I need some help since I am getting a lot of agents srvc_down status or no_service.
I tried to troubleshoot according to https://knowledge.broadcom.com/external/article/87537/remote-agent-fails-to-start-receive-awe5.html
The awcomm definitely not able to view the log since the rmi server show the agent status as srvc_down or no_service.
I had checked $AW_HOME/data/net_conn.dat and confirmed the information is correct.
The agentservice and watchworx is running in the agent server for more than 22 days using awstat and grep the process but rmiserver shows the agent service status as SRVC_DOWN since 3 days ago.

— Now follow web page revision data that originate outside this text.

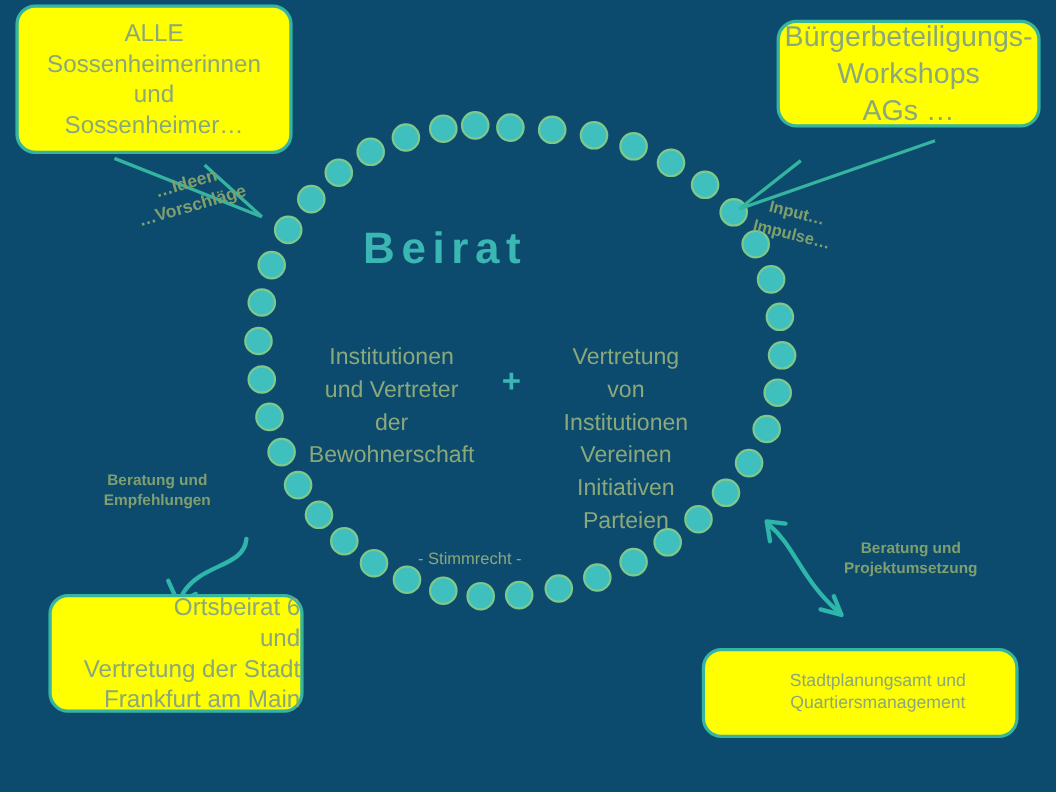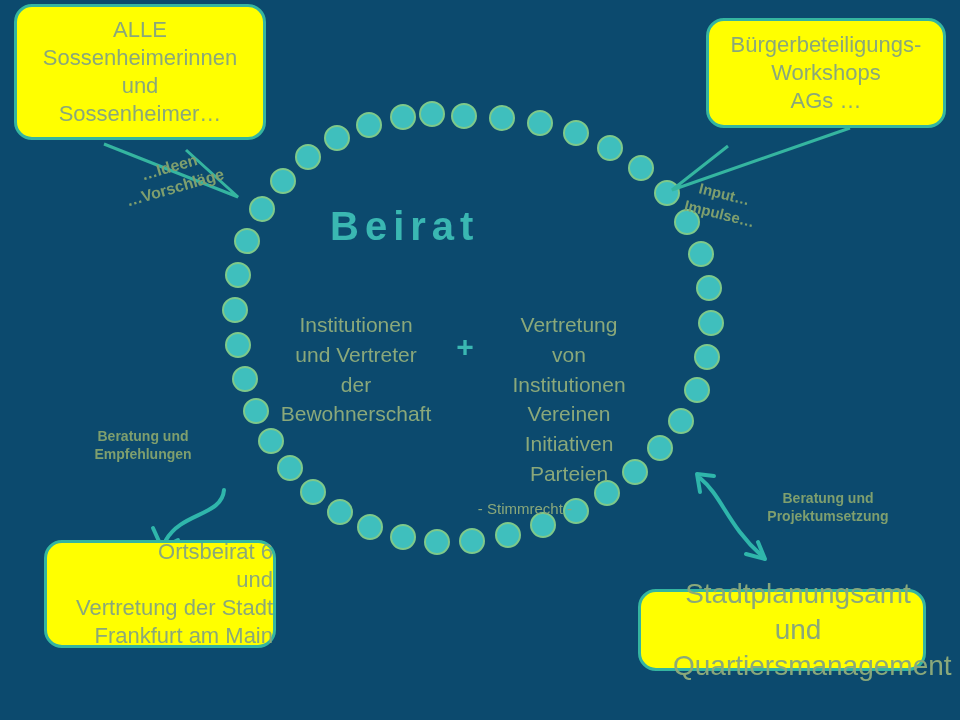--- a/index.html
+++ b/index.html
@@ -37,8 +37,8 @@
     font-size: 22px;
   }
   #bubble-workshops {
-    left: 706px; top: 18px; width: 240px; height: 110px;
-    font-size: 22px;
+    left: 706px; top: 18px; width: 240px; height: 98px;
+    font-size: 26px;
   }
   #bubble-ortsbeirat {
     left: 44px; top: 540px; width: 232px; height: 108px;

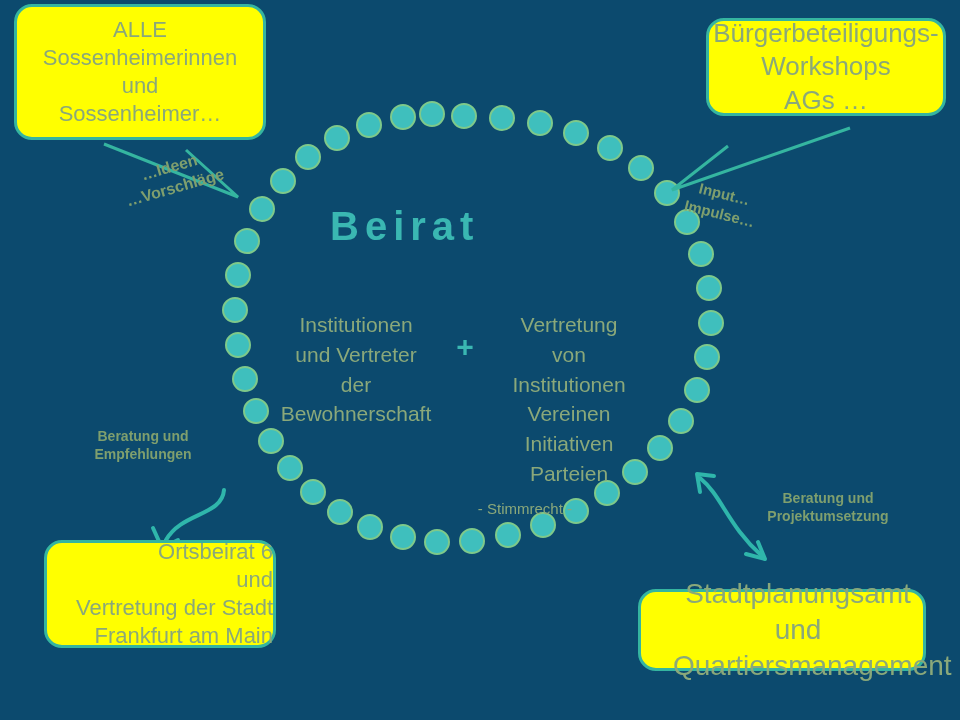--- a/index.html
+++ b/index.html
@@ -116,9 +116,9 @@
   }
   #stimmrecht {
     position: absolute;
-    left: 392px; top: 500px;
+    left: 380px; top: 500px;
     width: 180px;
-    text-align: right;
+    text-align: left;
     font-size: 15px;
     color: #8aa87a;
   }

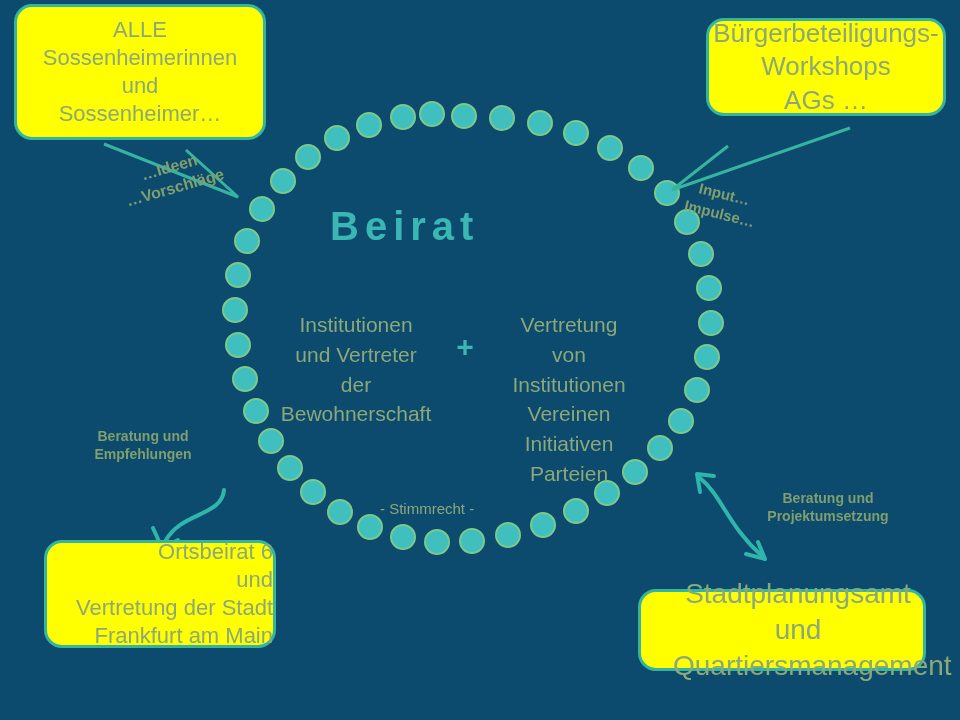--- a/index.html
+++ b/index.html
@@ -47,7 +47,7 @@
   }
   #bubble-stadtplanung {
     left: 638px; top: 589px; width: 288px; height: 82px;
-    font-size: 28px;
+    font-size: 16px;
     padding-left: 32px;
   }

I can see the agentservice is running in Window task manager too. (I have both unix and window agent server).
However, I couldn't find any result when I issue the netstat command. I can see the result after bounced the agentservice using stopso/startso.
below is one of many errors from multiple agents:
ErrorMsg: AwE-5103 network socket error (8/8/20 1:49 AM)
Details: 39385660[SSL_DH_anon_WITH_RC4_128_MD5: Socket[addr=XXXXXXX,port=10010,localport=45153]]
java.io.EOFException
at java.io.ObjectInputStream$PeekInputStream.readFully(Unknown Source)
at java.io.ObjectInputStream$BlockDataInputStream.readShort(Unknown Source)
at java.io.ObjectInputStream.readStreamHeader(Unknown Source)
at java.io.ObjectInputStream.<init>(Unknown Source)
at com.appworx.shared.code.server.B.C(RequestSocket.java:115)
at com.appworx.server.data.SocketManager$1.run(SocketManager.java:370)
My concerns to get a permanent fix or find out the root cause as this had impacted many jobs due to frequent downtime and causes many agentservice unable to process job. I couldn't afford to always login to restart the services. There are about 42 active agents in 1 rmiserver. I have 6 rmiservers.